With a healthy streak of activism, tempered by a keen interest in helping others, it’s totally in Jose Medina’s character to be a change agent. Trained in social work and bioethics, the second-year medical student – who was recently elected to the Association of American Medical Colleges as a student delegate – has his sight on specializing in family medicine so he can provide health care to those in need.
“I believe a strong factor in swaying fellow representatives to vote for me was my background in social work and my role here at New Jersey Medical School creating informal learning opportunities, via the Humanism Center, for topics related to health and humanism in medicine,” said Medina, who as a delegate to the northeast region of the AAMC’s Organization of Student Representatives, is the first NJMS student to hold a national leadership position. “I’m excited about this opportunity to connect with other students and learn about innovations and best practices at other medical schools.”
Medina was born in Miami. His parents, Cuban émigrés, came to the U.S. in the late 1960s to escape the Castro regime. They first settled in New Jersey, later relocating to the vibrant Cuban community in Miami, where they operated a traditional Cuban bakery. His dad, a food scientist, had worked for Entenmann’s, the large commercial baker. “He knows how to do all kinds of food-related things and that includes mass-producing baked goods,” explains Medina. “I pretty much grew up in the bakery and learned to bake alongside my parents. Everyone loves my pumpkin cheesecake.”
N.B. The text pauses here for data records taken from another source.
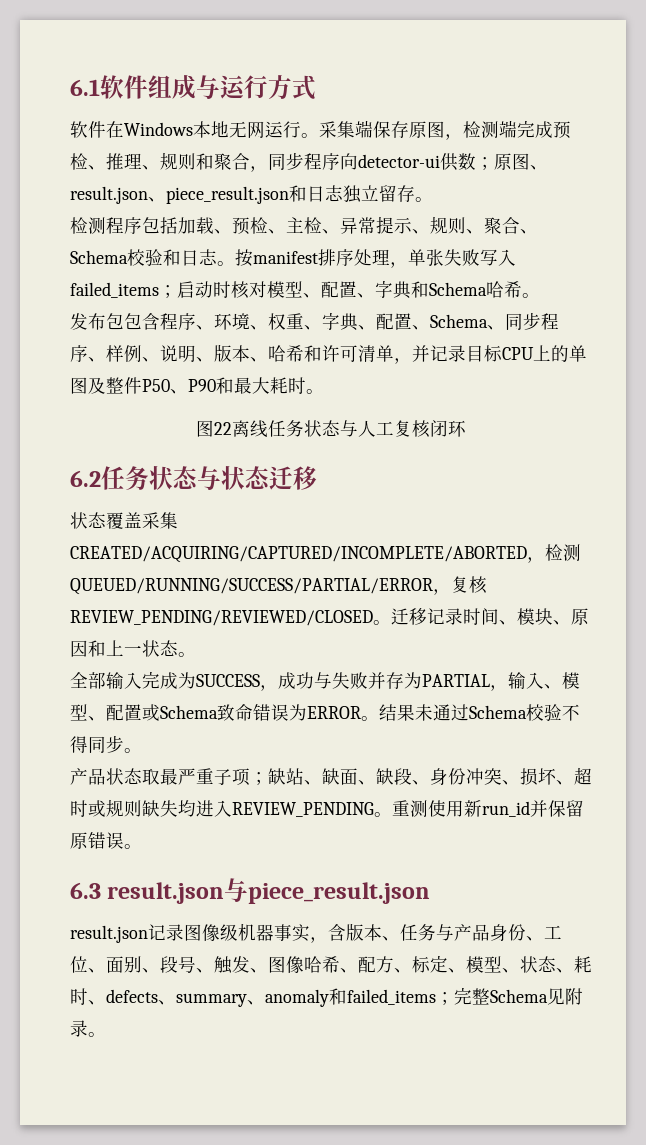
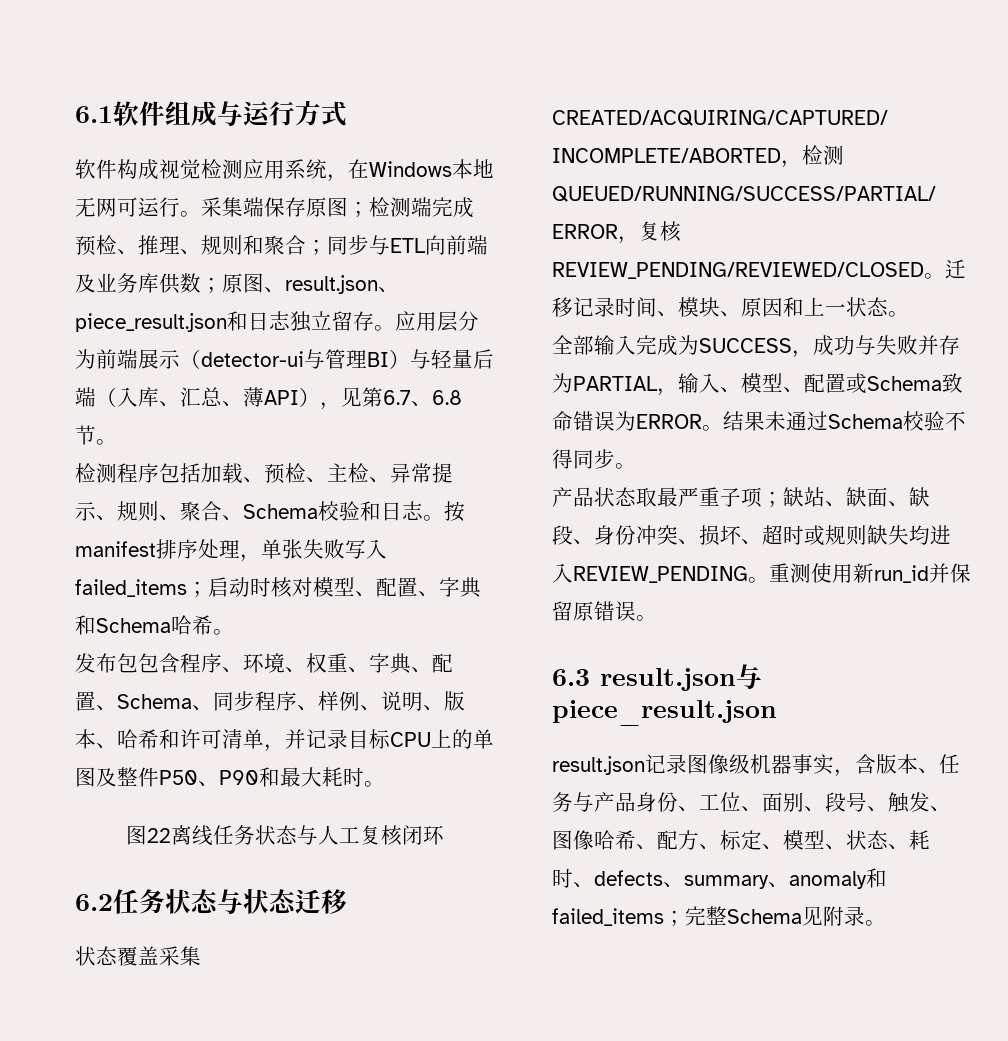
- 软件在Windows本地无网运行。
+ 软件构成视觉检测应用系统，在Windows本地无网可运行。
- 采集端保存原图，检测端完成预检、推理、规则和聚合，同步程序向detector-ui供数；原图、result.json、piece_result.json和日志独立留存。
+ 采集端保存原图；检测端完成预检、推理、规则和聚合；同步与ETL向前端及业务库供数；原图、result.json、piece_result.json和日志独立留存。应用层分为前端展示（detector-ui与管理BI）与轻量后端（入库、汇总、薄API），见第6.7、6.8节。

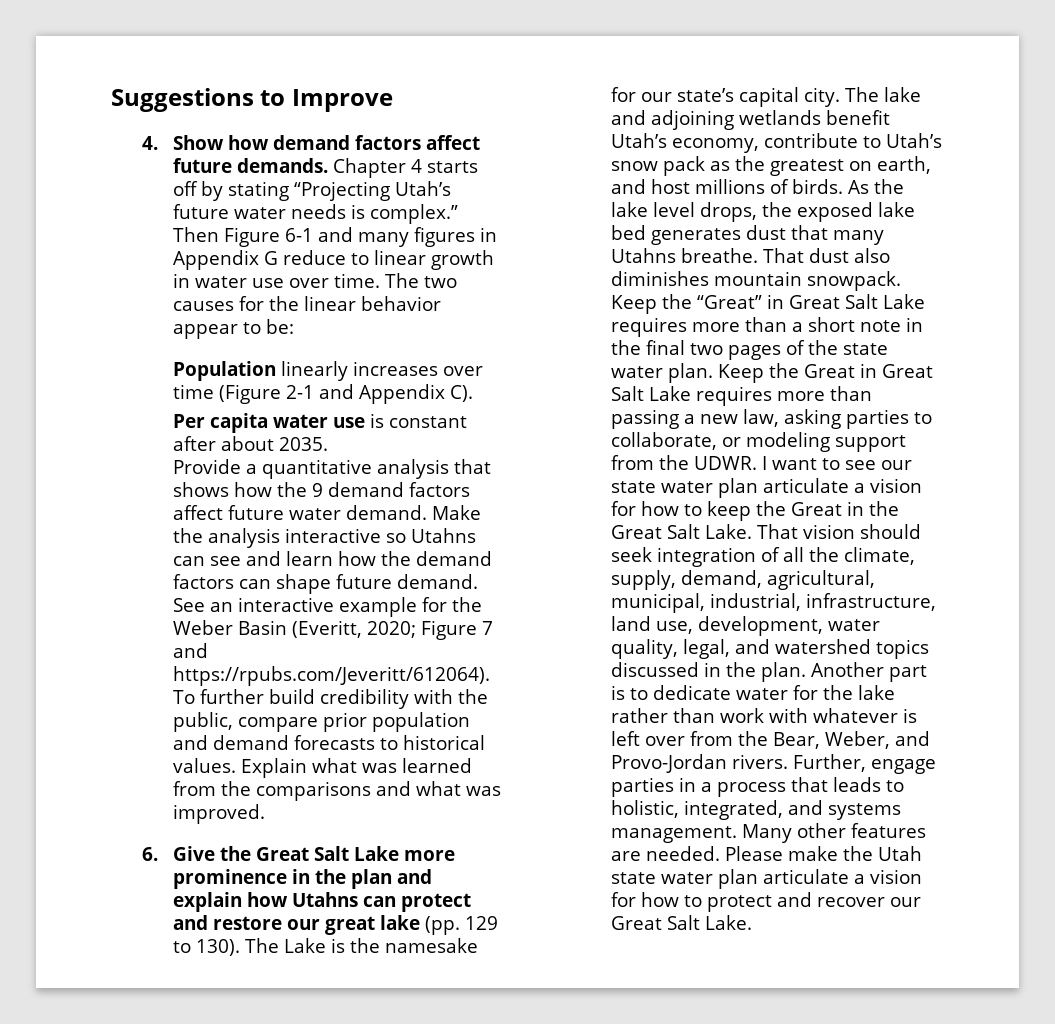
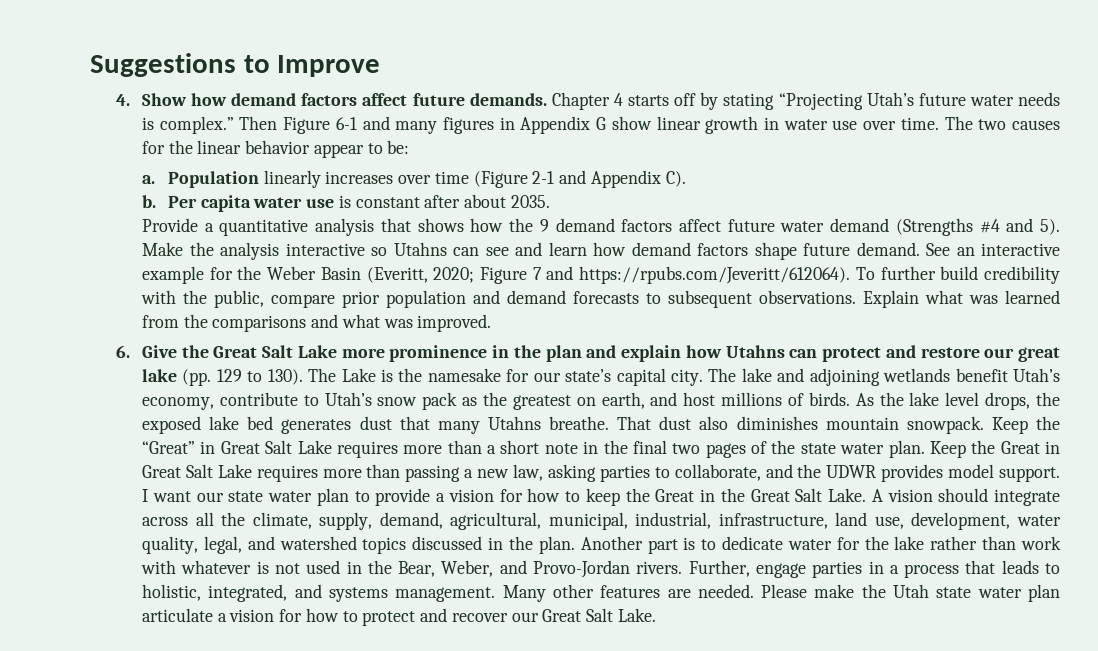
- Then Figure 6-1 and many figures in Appendix G reduce to linear growth in water use over time.
+ Then Figure 6-1 and many figures in Appendix G show linear growth in water use over time.
+ a.
+ b.
- Provide a quantitative analysis that shows how the 9 demand factors affect future water demand.
+ Provide a quantitative analysis that shows how the 9 demand factors affect future water demand (Strengths #4 and 5).
- Make the analysis interactive so Utahns can see and learn how the demand factors can shape future demand.
+ Make the analysis interactive so Utahns can see and learn how demand factors shape future demand.
- See an interactive example for the Weber Basin (Everitt, 2020; Figure 7 and https://rpubs.com/Jeveritt/612064). To further build credibility with the public, compare prior population and demand forecasts to historical values.
+ See an interactive example for the Weber Basin (Everitt, 2020; Figure 7 and https://rpubs.com/Jeveritt/612064). To further build credibility with the public, compare prior population and demand forecasts to subsequent observations.
- Keep the Great in Great Salt Lake requires more than passing a new law, asking parties to collaborate, or modeling support from the UDWR. I want to see our state water plan articulate a vision for how to keep the Great in the Great Salt Lake.
+ Keep the Great in Great Salt Lake requires more than passing a new law, asking parties to collaborate, and the UDWR provides model support. I want our state water plan to provide a vision for how to keep the Great in the Great Salt Lake.
- That vision should seek integration of all the climate, supply, demand, agricultural, municipal, industrial, infrastructure, land use, development, water quality, legal, and watershed topics discussed in the plan.
+ A vision should integrate across all the climate, supply, demand, agricultural, municipal, industrial, infrastructure, land use, development, water quality, legal, and watershed topics discussed in the plan.
- Another part is to dedicate water for the lake rather than work with whatever is left over from the Bear, Weber, and Provo-Jordan rivers.
+ Another part is to dedicate water for the lake rather than work with whatever is not used in the Bear, Weber, and Provo-Jordan rivers.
Medina has always been interested in a career in heath care, but took a roundabout route to medical school. He obtained his undergraduate degree in public health at Johns Hopkins University, where many of his fellow students aspired to become physicians. There he became involved in 4K for Cancer, an annual cross-country bike trip (Baltimore to San Francisco) to raise money for cancer research. An avid biker, he was the ride’s tour director in 2010, leading a group of 28 bikers across country, raising more than $120,000. “The trip takes two months,” he says. “We slept in schools, churches, YMCAs and even outdoors, once we got to the desert. Along the way we did some education and fundraising. It was a life-changing experience.”
Nearing graduation, he’d almost finished his medical school applications but decided to go in a different direction. “Hopkins gave me a great education and opened my eyes to all the different options open to me, and not just medicine,” he says. “I wanted to take some time to explore them.”
He signed on with the nonprofit organization WorldTeach, which sends volunteer teachers to developing countries, and traveled to Guyana to teach math and science to high school students. “Guyana is a community-minded society and I fell in love with it,” he says. “But there’s also great poverty. I experienced what happens when safety net systems don’t exist, and it made me even more interested in social work.”After a year he returned to the U.S. to complete a Master of Social Work and a Master of Bioethics at the University of Pennsylvania. His training included the full range of social work experiences, including a stint supervising community health workers. Working with individuals with high rates of illness and hospital readmission rekindled his desire to become a physician, so he applied to NJMS as an early decision candidate.
Medina was well acquainted with NJMS because his wife, Ellina Hattar-Medina, is a 2016 graduate. The two met as undergraduates at Johns Hopkins. She’s currently a resident in neurosurgery at Thomas Jefferson University Hospital in Philadelphia. Drawn to NJMS because of its commitment to community engagement, he volunteers with the Department of Family Medicine’s Student Family Health Care Center and is a fellow at the Healthcare Foundation Center for Humanism and Medicine.
Medina’s vision for the future includes specializing in family medicine so he can provide health care to the full spectrum of those in need. “With the tremendous shortage of basic primary care in our country, many people lack access to health care,” he says. “These are the communities I want to serve, whether it’s through practicing medicine, working for a state or city health department, or being involved in policy.”